One week ago a student died by suicide at my high school. The high school that I look back on with so much fondness and appreciation of now, but also the same high school that I trudged through at my rock bottom. When I first got the news, my heart broke for the student. I have been there, I unfortunately can understand more than most. I was torn apart that he felt that way, no human should have to experience that kind of pain. But it took a day or so for me to even realize how this affected me, personally, even though I had never crossed paths with the student while we were at school.

I fell ill shortly after and pushed the processing away because my body was already in battle. I am physically better now, so the processing is beginning exactly a week after this student passed away. Seven days ago, this student felt the pain no human should ever have to feel, and it overtook him.

I think it is very difficult for any of my friends to understands what exactly I am processing, besides those who were by my side as I went through this at Lawrenceville. And I do not expect them to. It is one of those things that you almost have to be on those 12am phone calls and text message chains with me to truly understand. I was so close to leaving, many nights. And they were the ones that kept me.

It was those text messages, begging me to respond. It was the letter of 12 reasons to stay that two of them delivered me as I isolated myself in the video editing office, too overwhelmed to face the world. It was my coaches and athletic director who waived the athletic requirement when I told them I needed time off the ice, even as I was the team captain. It was my housemasters and advisor who stayed behind House Lunch to help me digest my therapist suggesting a mental institution may become an option. It was the boarders in my house who lent me their rooms so that I could call my therapist in private as I sobbed, even as I was the prefect. It was the day students who quietly got their belonging from their locker and then left the room when I was sleeping on the couch in the middle of the day, for the fourth day in a row. It was my teacher who proactively emailed me ahead of class to tell me we were watching a video on assisted suicide, and that I can come 30 minutes late so that I did not have to watch. It was the school reverend who sent me a letter to my house after I shared my story with the school community. It was my best friends who spent so much of their junior and senior years worrying about me.

I am flooded with all of these memories when I am processing because I was so close. Words cannot do justice to how grateful I am that found a way through, but I am flooded with these thoughts because I know just how close I was to not making it.

I notice my semicolon tattoo a little more these days. When I see it, I look at it for a second longer. When I look at it, I reflect a little more. When I reflect, I get a few more goosebumps.

I’ve made it through my first full roller-coaster ride, but I process all of these memories so intensely because I know how fast King da Ka shoots you out of the gate – when you’re least expecting. I pray that I know the warning signs well enough now, I pray that I am better equipped with a stronger toolset now, I pray that I never again feel my body so physically hollow and my chest so physically tight. But I know it is a possibility.

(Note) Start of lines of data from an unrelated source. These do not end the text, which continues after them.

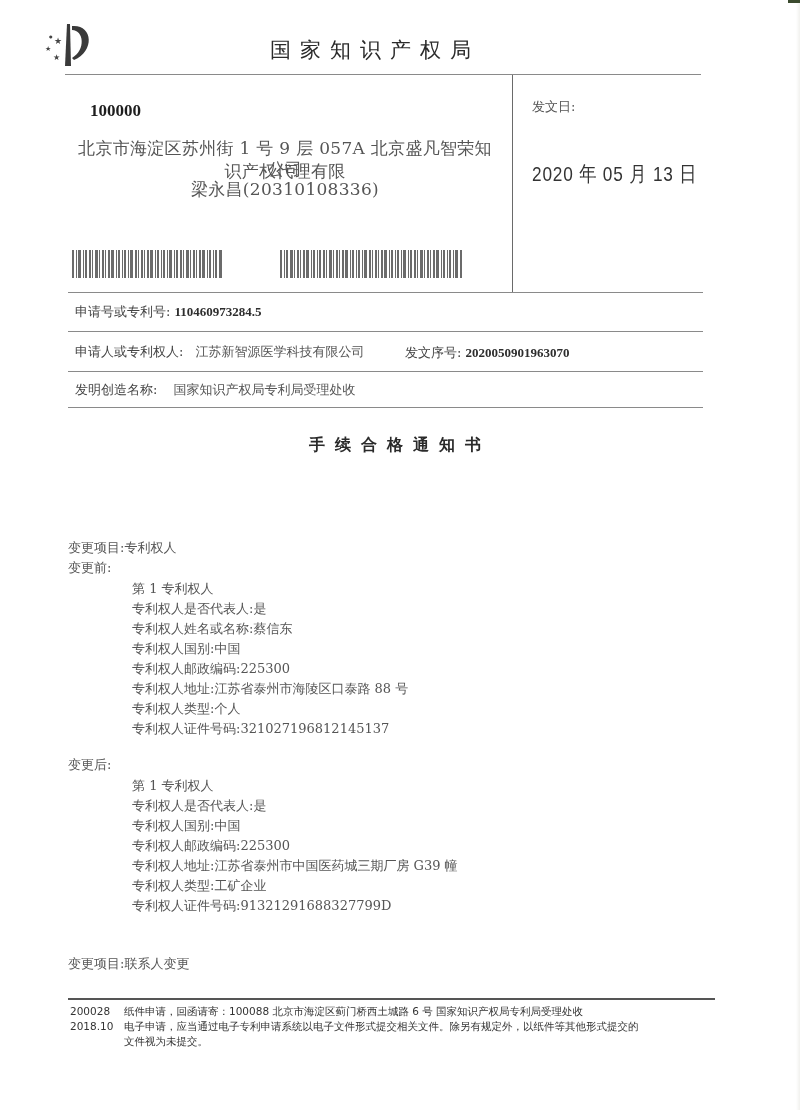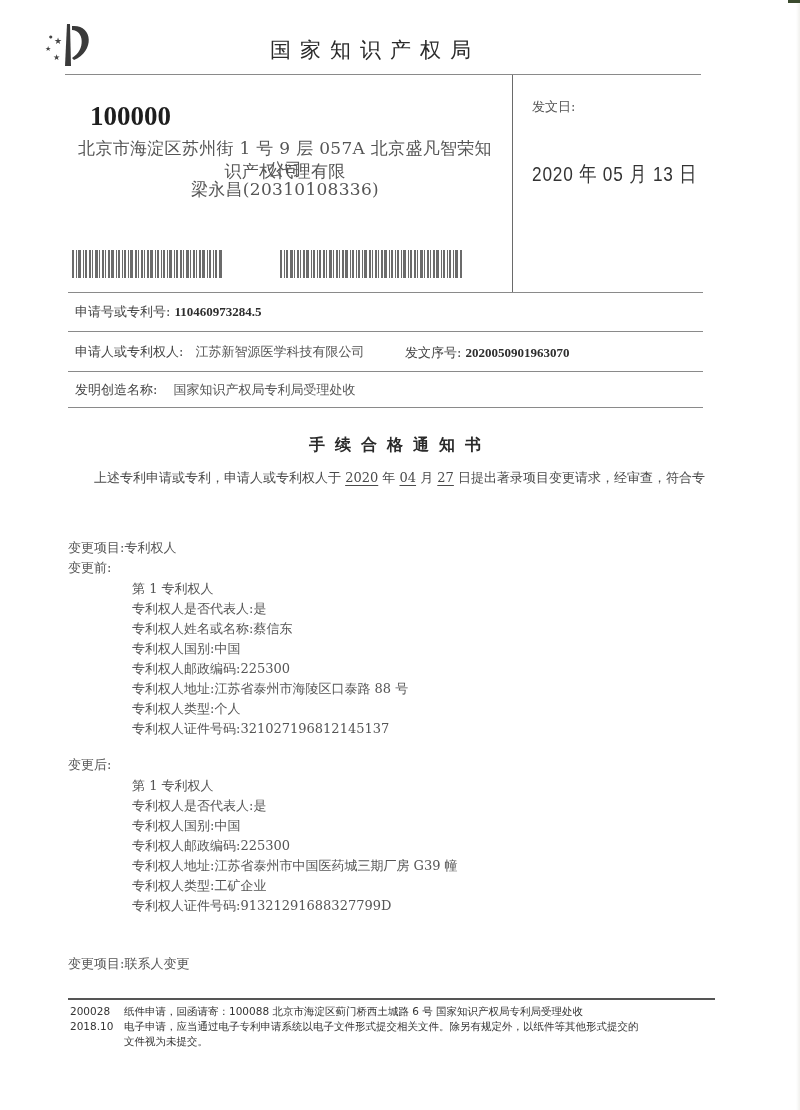--- a/index.html
+++ b/index.html
@@ -16,7 +16,7 @@
   .agency-title { left: 270px; top: 36px; font-family: "DejaVu Sans", "Liberation Sans", sans-serif; font-size: 21px; letter-spacing: 9px; color: #2a2a2a; }
   .logo { left: 34px; top: 20px; width: 70px; height: 50px; }
 
-  .postcode { left: 90px; top: 101px; font-size: 27px; font-weight: bold; color: #1e1e1e; font-family: "Liberation Serif", "DejaVu Serif", serif; }
+  .postcode { left: 90px; top: 101px; font-size: 17px; font-weight: bold; color: #1e1e1e; font-family: "Liberation Serif", "DejaVu Serif", serif; }
   .addr { left: 70px; width: 430px; text-align: center; font-size: 17px; color: #555; letter-spacing: 0.3px; }
 
   .send-date-label { left: 532px; top: 98px; font-size: 13px; color: #555; }

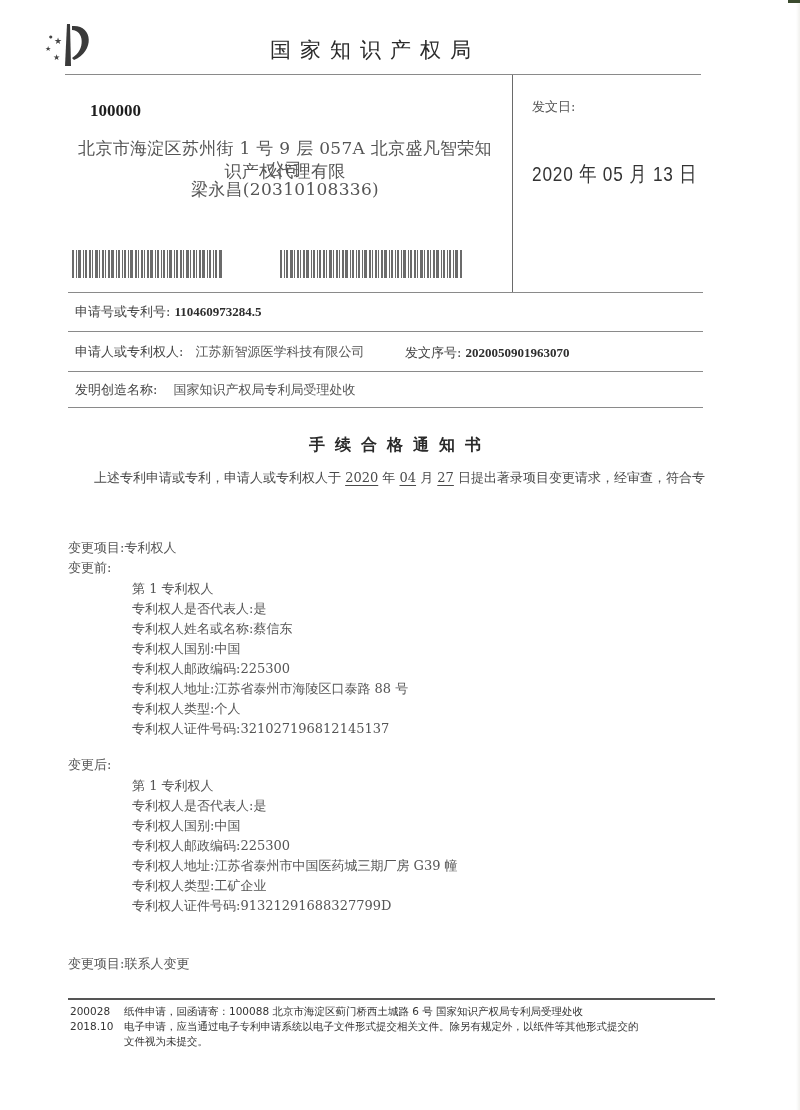--- a/index.html
+++ b/index.html
@@ -199,9 +199,6 @@
 <div class="abs doc-title">手续合格通知书</div>
 
 <div class="abs para" style="top:466px;">
-  <div style="text-indent:26px; white-space:nowrap;">
-    <span>上述专利申请或专利，申请人或专利权人于 </span><span class="u">2020</span><span> 年 </span><span class="u">04</span><span> 月 </span><span class="u">27</span><span> 日提出著录项目变更请求，经审查，符合专</span>
-  </div>
 </div>
 
 <div class="abs line" style="left:68px; top:538px;">变更项目:专利权人</div>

So, I process so intensely because of everything I have been through; everything my depression has put my friends and family through. And I also process so intensely because I know how fast it can creep up on you. And most of all, I process because I can process; I am one of the lucky ones. I was able to find my help, I was lucky enough to find my help.

And finally, I process publicly because he should be here. Because all 800,000 people who are estimated to die by suicide should be here. But since they aren’t, I will continue their fight. They had to do the unfortunate work of shocking communities, so I’ll do this work to continue their fights.